5 Steps Toward Successfully Implementing Computerized Physician Order Entry

Although the concept of evidence-based order sets was introduced many years ago, healthcare providers are moving toward adopting evidence-based order sets in increasing numbers and integrating such order sets into their respective electronic health record systems, creating what is now known as computerized physician order entry. The trend is a two-pronged approach to achieving incentive payments for meaningful use of health IT and increasing hospital quality by standardizing patient care. Staff members from Norman (Okla.) Regional Hospital, which successfully integrated evidence-based order sets into its own EHR system, share five steps the hospital took to achieve this integration.

1. Hire a staff member to lead the CPOE cause. Integrating your hospitals evidence-based order sets into an EHR is not a task to take on lightly, and having a go-to staff member who has the expertise to take on the cause is highly recommended. Jannene Uglean, the CPOE specialist who was brought on board to quarterback the initiative at Norman Regional, says the first step she took was to devise a formal process for moving all pre-existing order sets into the EHR.

"When we started this project, we had approximately 400 condition-specific order sets that we had to move through our order set system into our EHR. We worked on a process for determining how those pre-existing orders would be moved and how new ones would be added," Ms. Uglean says. "How do we have new order sets approved? Who approves it? Does this look clinically appropriate?"

After new order sets are moved into the EHR system, that addition is communicated to the rest of the organization and printed copies are provided for all departments.

2. Create a committee to help set up CPOE. The next step Norman Regional took was formulating an official committee, which consisted of multidisciplinary members from each campus. The committee helps alleviate the overwhelming workload of moving pre-existing order sets and approving new ones as they move into the hospital's EHR system. Ms. Uglean says successful communication is important when it comes time to approve any new order sets and can be achieved by making it easier for committee members to convene on order set-related matters.

"Even though this team was created, we never really meet as a team," Ms. Uglean says. "Through Zynx, our order set system, we can use a blog system to communicate electronically. Any member can make comments that other members can see about a new order set that will go live on our EHR. Instead of receiving multiple e-mails from all the team members, this helps save a lot of time."

In conjunction to having a head committee, the hospital also has smaller committees that represent differing departments of the hospital. Once a change has been made to an order set or a new order set has been introduced, the smaller departmental committees that are affected by those changes assemble to review the order sets and ensure they are clinically appropriate. "We've learned several additional edits had to be made once the orders were incorporated into our EHR system," Ms. Uglean says.

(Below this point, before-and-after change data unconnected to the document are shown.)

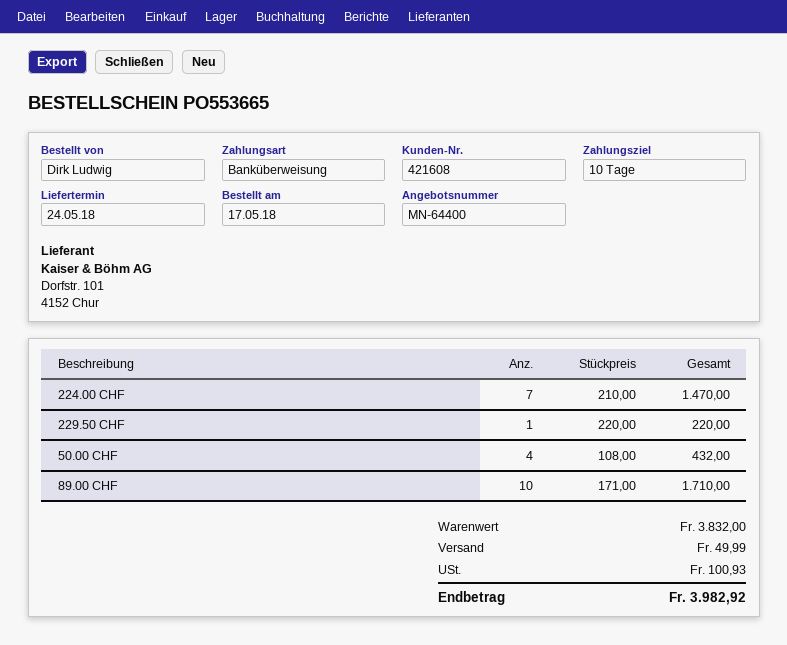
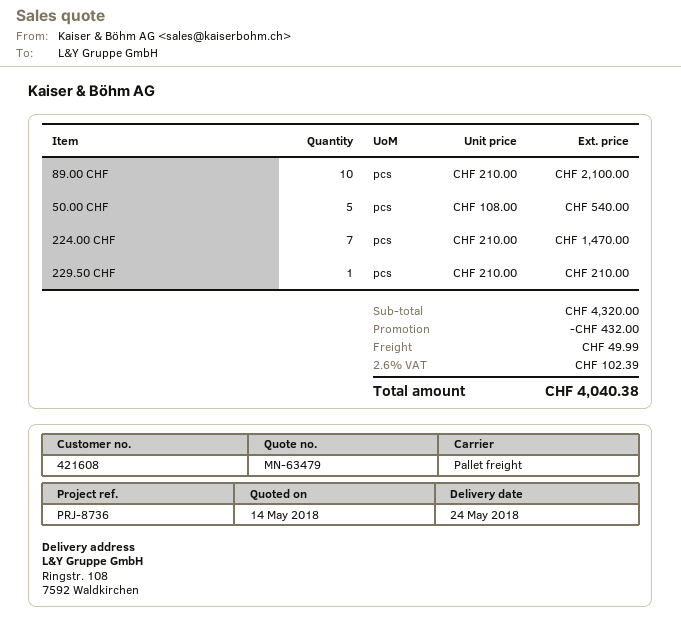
quote number: MN-64400 -> MN-63479
229.50 CHF: 1 x 220.00 = 220.00 -> 1 x 210.00 = 210.00
50.00 CHF: 4 x 108.00 = 432.00 -> 5 x 108.00 = 540.00
89.00 CHF: 10 x 171.00 = 1710.00 -> 10 x 210.00 = 2100.00
subtotal: 3832.00 -> 4320.00
discount: none -> 432.00
tax: 100.93 -> 102.39
total: 3982.92 -> 4040.38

3. Appoint a physician champion. Norman Regional's CMIO, Brian Yeaman, MD, is an integral part of the hospital's ongoing success with computerized physician order entry. Director of Nursing Informatics Janet Johnson says it's important to have a physician champion leading ongoing discussions of order sets with other physicians.

"The good thing about having a physician champion is he practices medicine as well and has the clinical background to show other physicians the possibilities in how to make electronic order sets work for them," Ms. Johnson says. "He's able to lead by example in using the system and also help other physicians with troubleshooting issues."

4. Standardize order sets. Ms. Uglean says one of the biggest challenges the hospital has come across during this project is standardizing order sets. Once physicians create their own set of evidence-based orders, those are often the rules they chose to stand by, and order sets can vary greatly among physicians of similar specialties. In order to standardize order sets and eliminate the variance in patient care, Ms. Uglean says she and the committee have had to streamline order sets dramatically.

"Every physician wants their own order sets, and we've been trying to pare it down. I had a meeting earlier this morning where we talked about preoperative orthopedic orders, and there were some six different orders for every physician related to prophylactic antibiotic orders," she says.

Ms. Uglean says the preexisting 400 order sets were allowed into the system, but new requests for order sets now have to undergo extensive review. "I will first review [the requested order set] to see if it's something we really need and then send it to my director or Dr. Yeaman," she says.

5. Ensure clear and concise order sets. Just like any other tool, order sets are only as useful as end-users are willing to make them, and physicians and nurses are not likely to make full use of order sets in an EHR if they are confusing. It is up to the physician champion, CPOE specialist and committee members to ensure order sets are written in the clearest and most concise way possible.

"One of the key strategies for preparing order sets is asking myself: Do I understand what I have to do if I were presented with this order set? Would the physicians on the floor understand these?" Ms. Uglean says.